-- Opening Marker --

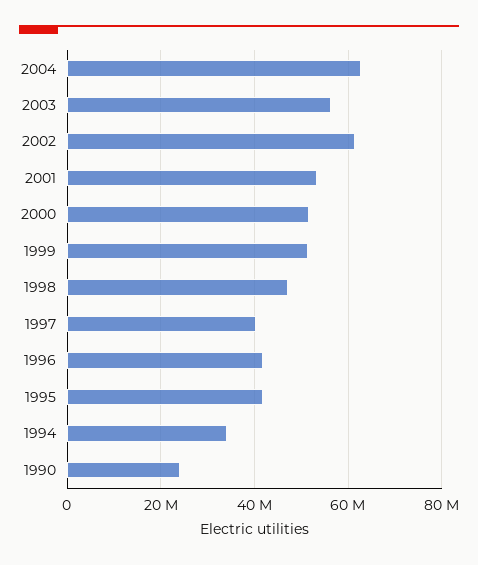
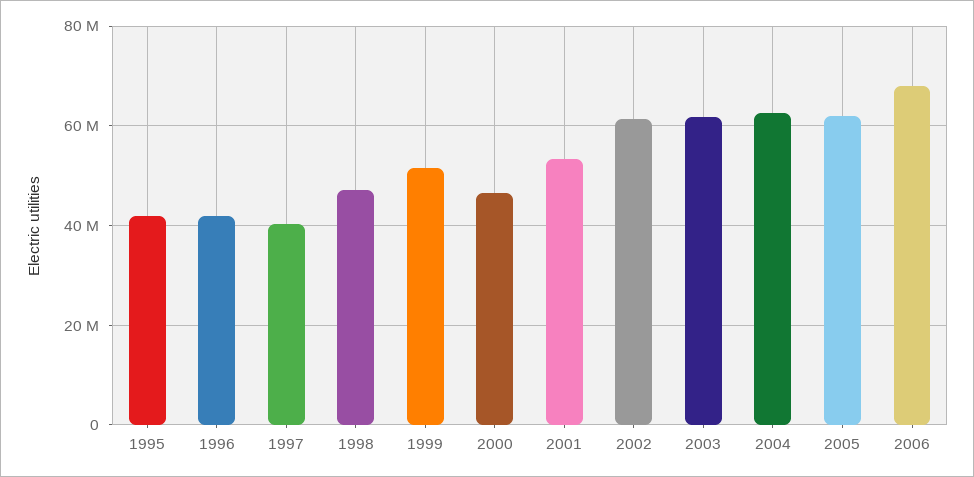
2003: 56000000 -> 62000000
2000: 52000000 -> 46000000
1994: 34000000 -> none
1990: 24000000 -> none
2005: none -> 62000000
2006: none -> 68000000

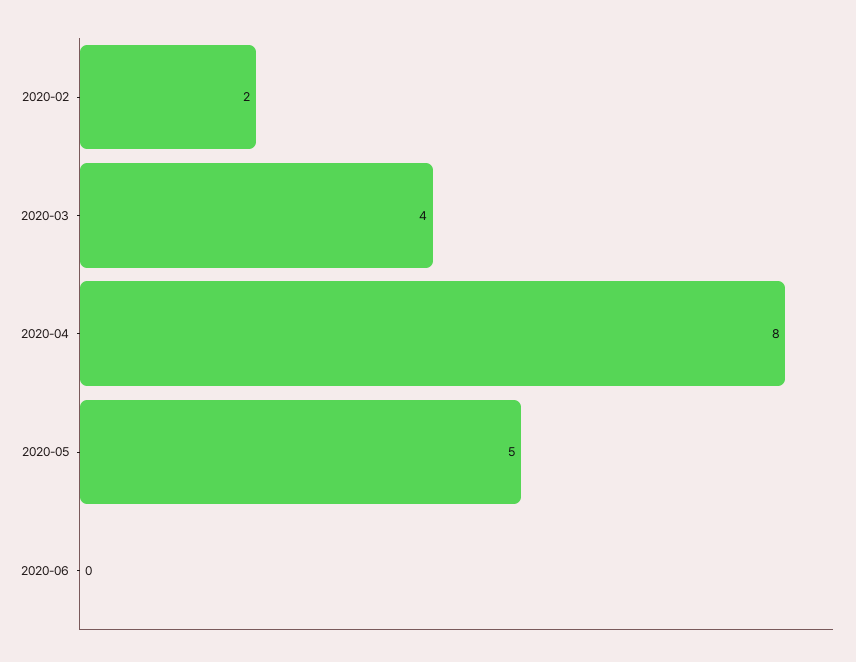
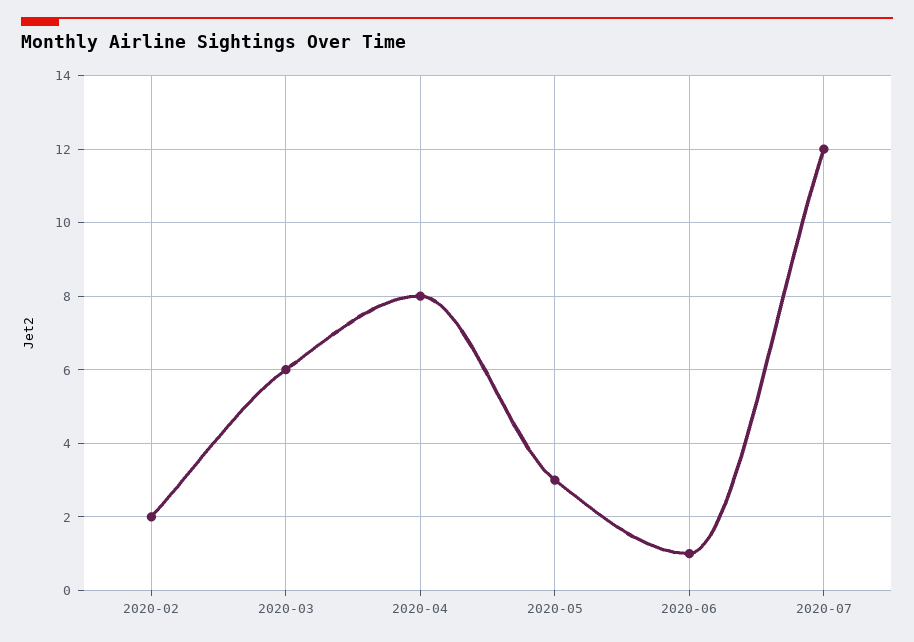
2020-03: 4 -> 6
2020-05: 5 -> 3
2020-06: 0 -> 1
2020-07: none -> 12

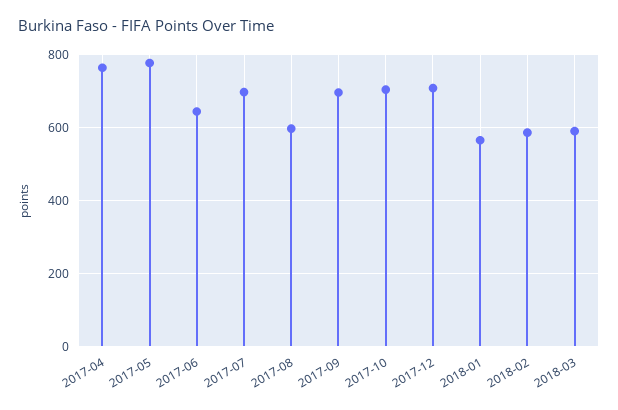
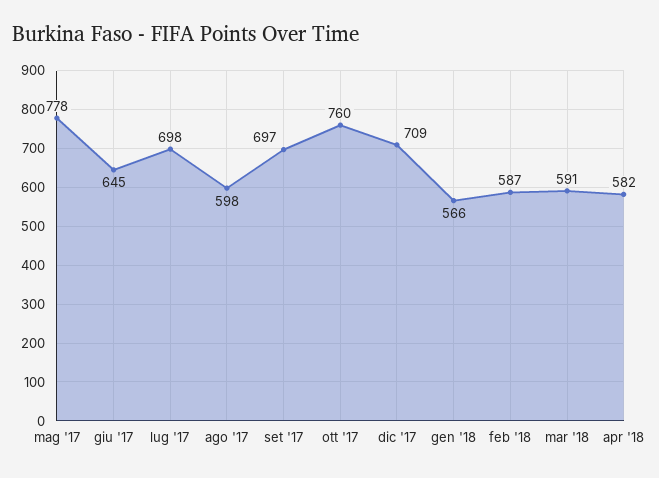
2017-04: 760 -> none
2017-10: 700 -> 760
apr '18: none -> 582

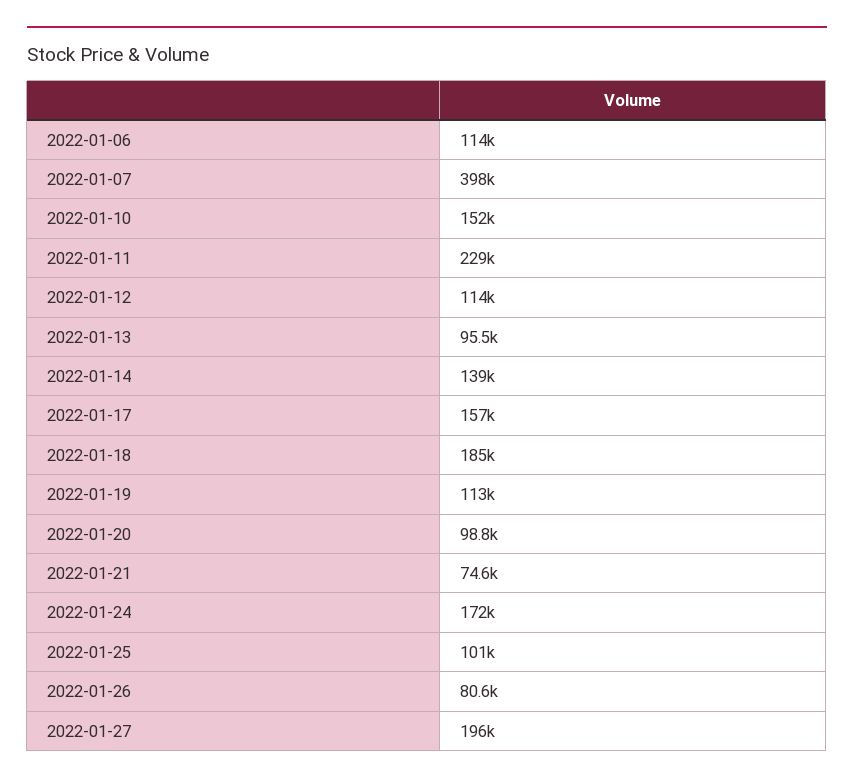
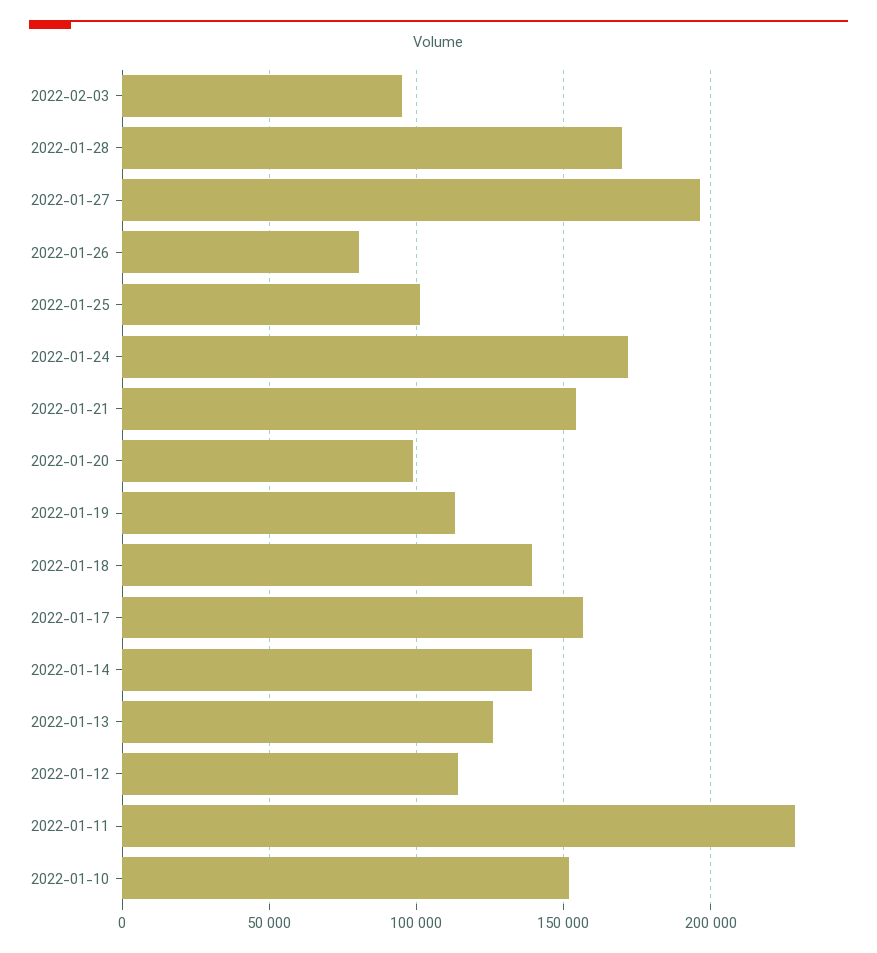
2022-01-06: 114000 -> none
2022-01-07: 398000 -> none
2022-01-13: 95500 -> 125000
2022-01-18: 185000 -> 140000
2022-01-21: 74600 -> 155000
2022-02-03: none -> 95000
2022-01-28: none -> 170000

-- Closing Marker --

Task details: Lines from the entries that contain the string "none" are what must be copied.

Response to the task:
1994: 34000000 -> none
1990: 24000000 -> none
2005: none -> 62000000
2006: none -> 68000000
2020-07: none -> 12
2017-04: 760 -> none
apr '18: none -> 582
2022-01-06: 114000 -> none
2022-01-07: 398000 -> none
2022-02-03: none -> 95000
2022-01-28: none -> 170000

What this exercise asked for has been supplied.